> **REQUIRED WORK**: Should an entry contain an image, leave the image out and repeat the entry's text exactly.

> **RECORDS FOR THE TASK**:
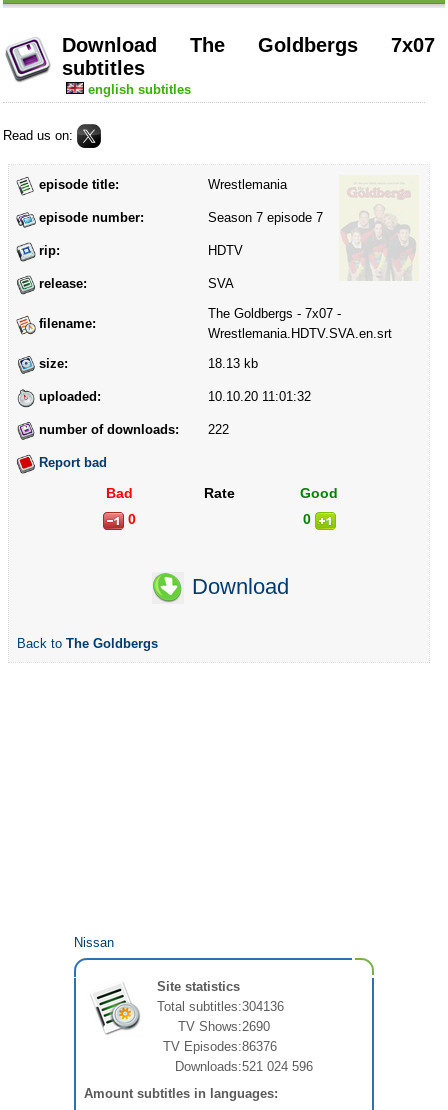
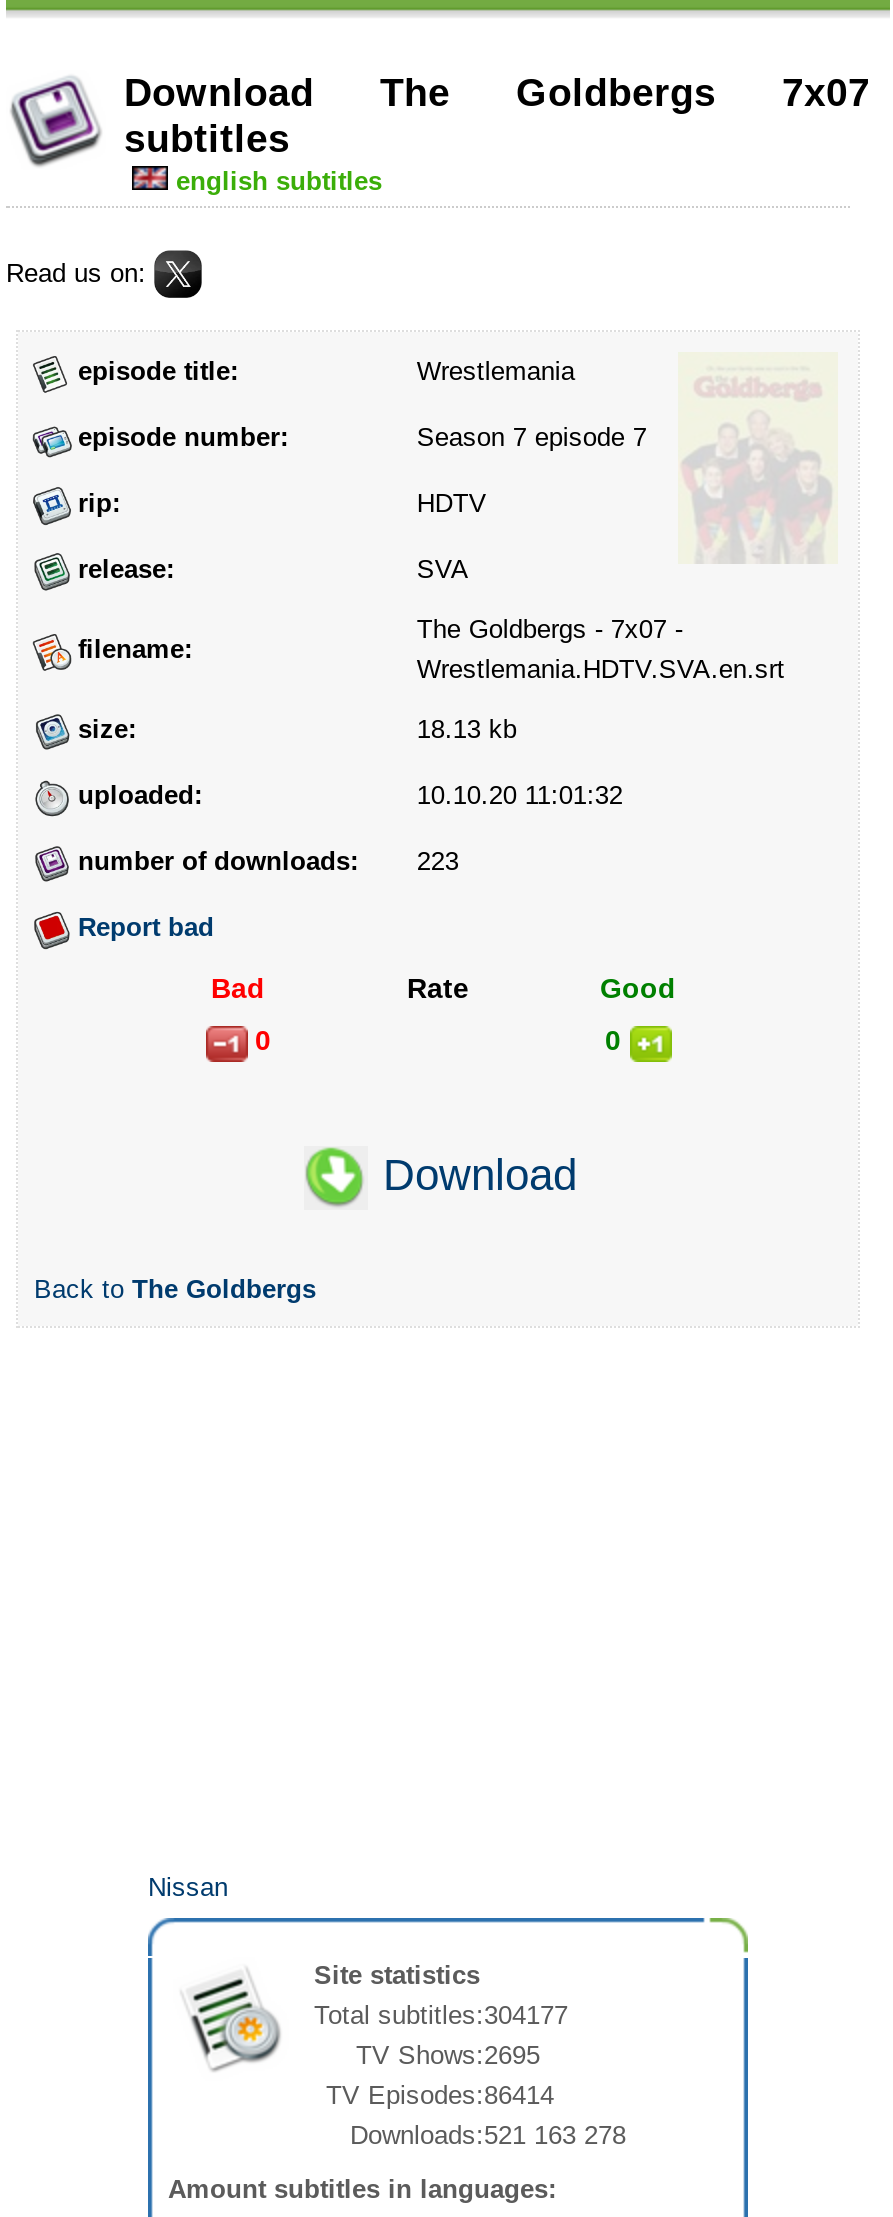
- number of downloads: 222
+ number of downloads: 223

- Total subtitles:304136
+ Total subtitles:304177

- TV Shows:2690
+ TV Shows:2695

- TV Episodes:86376
+ TV Episodes:86414

- Downloads:521 024 596
+ Downloads:521 163 278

> **YOUR RESPONSE**:
- number of downloads: 222
+ number of downloads: 223

- Total subtitles:304136
+ Total subtitles:304177

- TV Shows:2690
+ TV Shows:2695

- TV Episodes:86376
+ TV Episodes:86414

- Downloads:521 024 596
+ Downloads:521 163 278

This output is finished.